第三章

 ──卒業式のあと、会ったところで。

 メールの指定通り、私は住宅街から少し離れた川べりに立っていた。川といっても、清流には程遠い。たんぼの水をかき混ぜてそのまま流したような泥水が、上流も下流もずっと続いている。

 河川敷も極端に狭く、急な傾斜は小さな子供が川に近づくことすらためらうほどだ。両側の道も農作業用のそれとそう大差はなく、周りに広がるたんぼの中に完全にまぎれてしまっている。

 通る人間なんて、ほとんど見たことはない。このあたりは冬の間、たんぼになにも植えないものだから、さらに人通りは少ない。物好きな釣り人か、まれに犬の散歩をしている老人を見かけるくらいだ。

 遠くには、木々が密集して生える小高い丘のような山が見える。反対側には、高台に建つ小学校と住宅街があるはずだった。

「変わってないね」

 ぽろり、と私の口からこぼれた言葉は、嘘とも本当とも言えなかった。言葉が見つからないまま辛うじて出た言葉のはずなのに、本心ではないような気もする。

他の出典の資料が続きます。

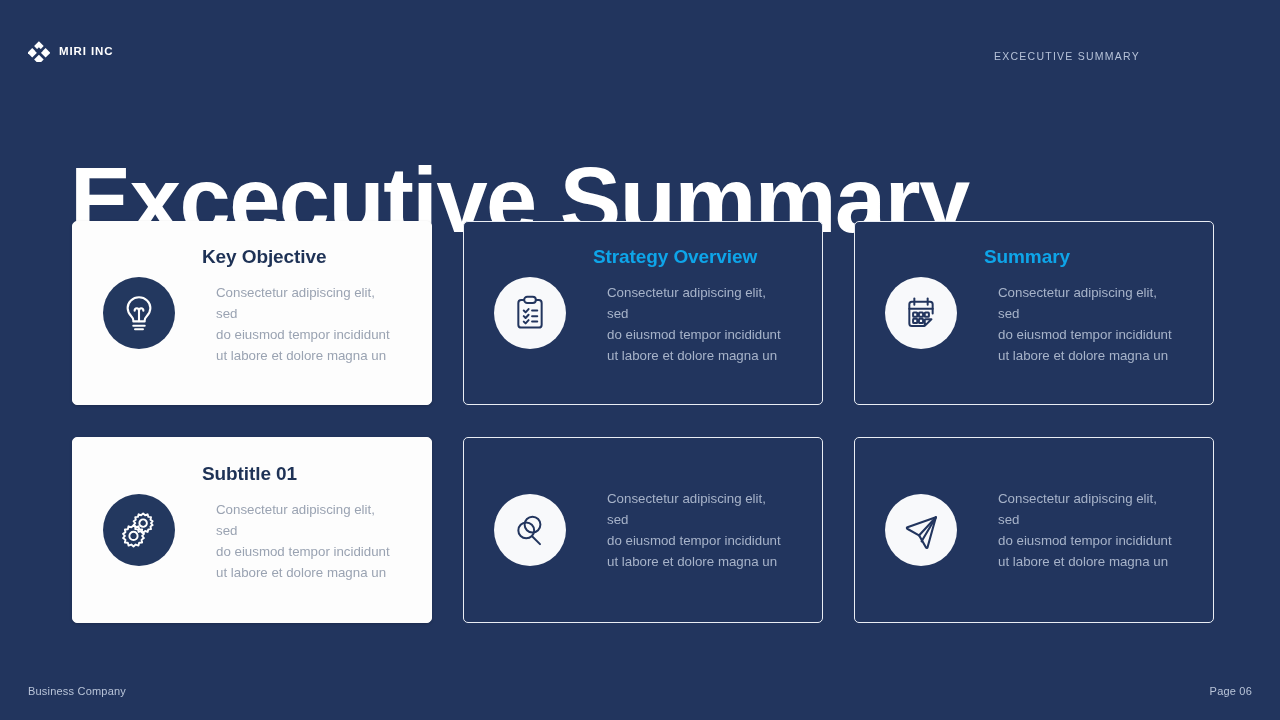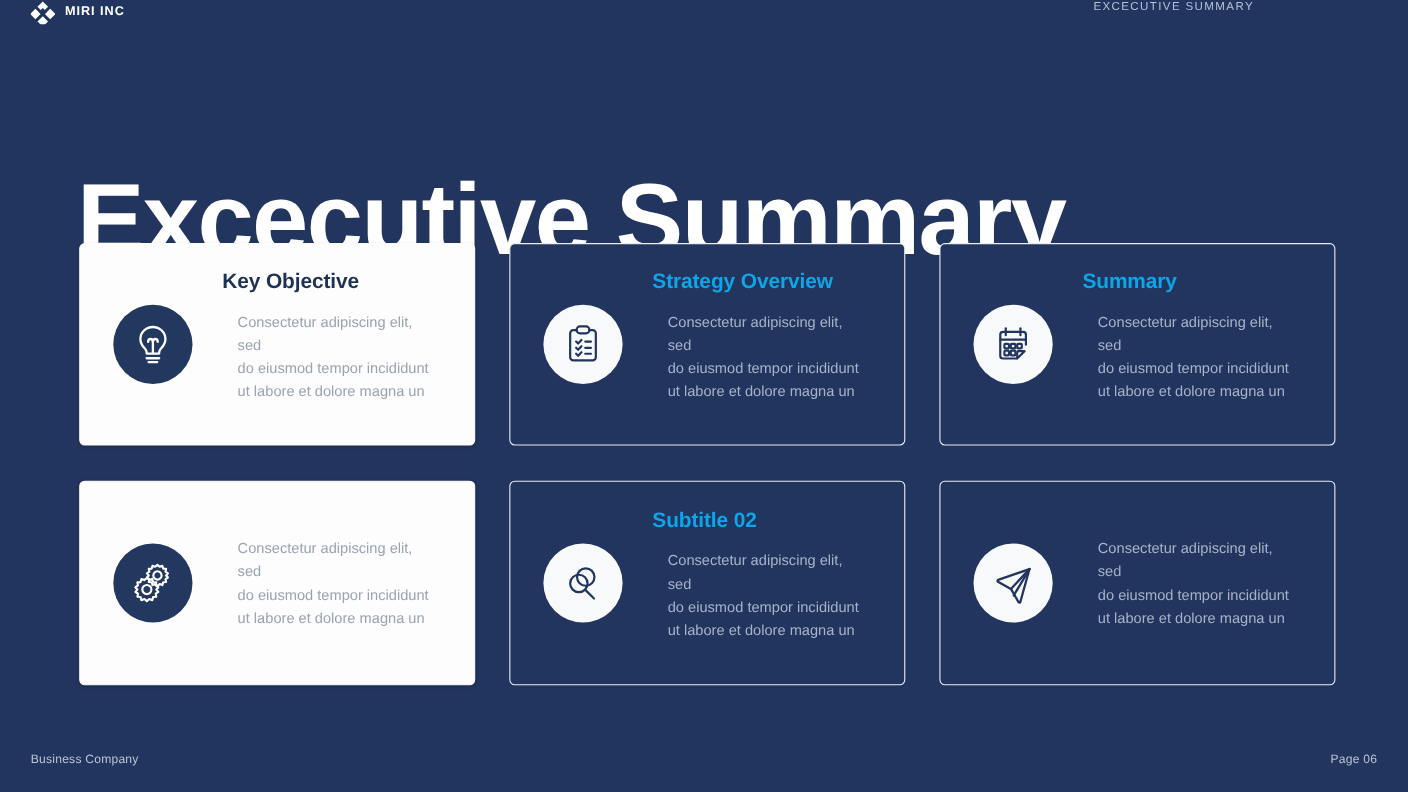"MIRI INC" .topbar { align-items: flex-start -> flex-end }
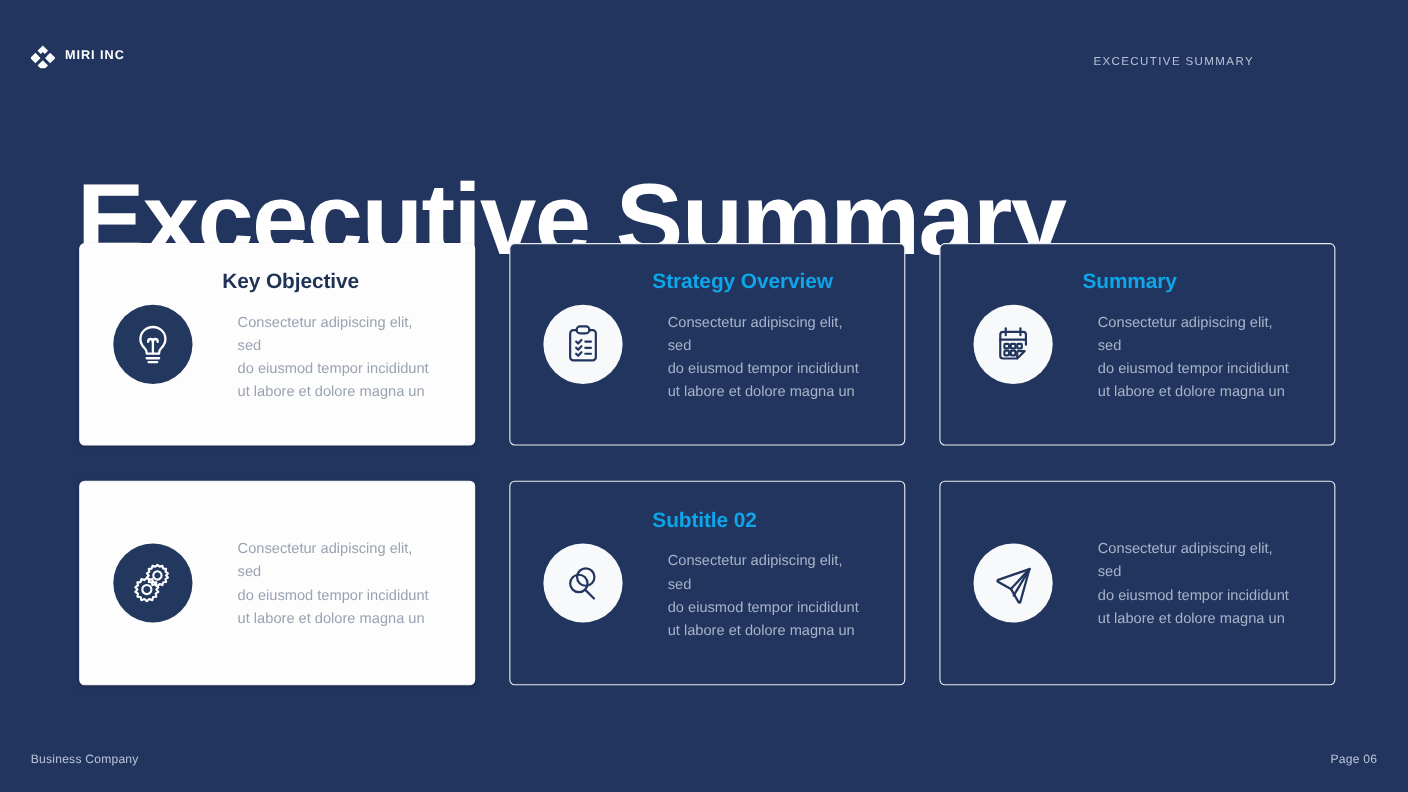"Subtitle 01" p.card-title { html: none -> <p>Subtitle 01</p> }
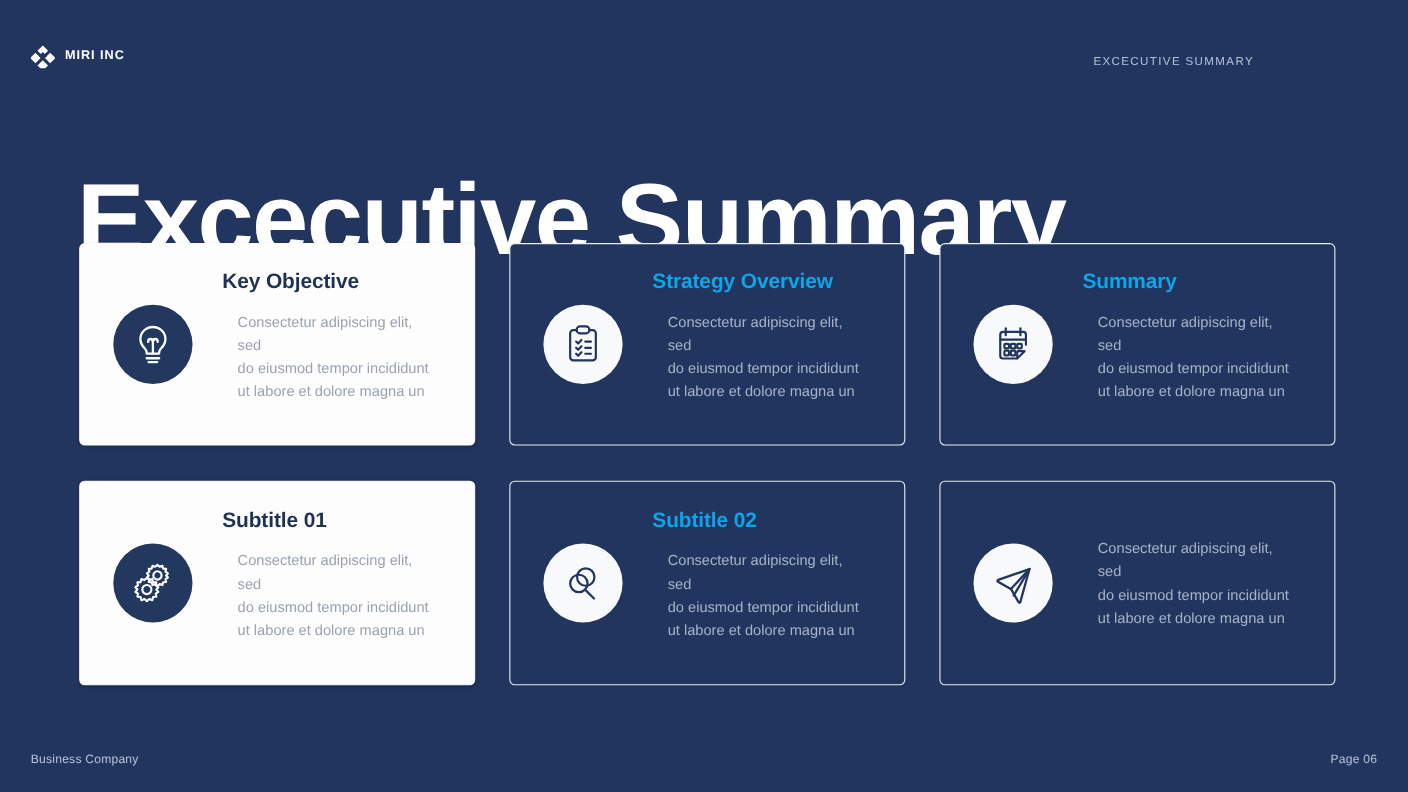"Subtitle 02" p.card-title { html: <p>Subtitle 02</p> -> none }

 彼は、こんな顔だっただろうか。よく考えれば、私はろくに彼の顔を見たことがなかったかもしれない。ぼんやりとした記憶の中より、にきびの目立たない顔になった──ぐらいは断言できる。そのくらいだった。

「そっちも、変わらないな。安心した」

「都会行って、変わると思った?」

「向こうの方が、面白い人とかおしゃれな人とかいるんじゃないの」

 聞き慣れた、ぎこちない口調。所在なさげに自転車のハンドルを握りなおす手も、どこか見覚えがある。

 変わりないようでなにより、と言う気にはなれなかったが。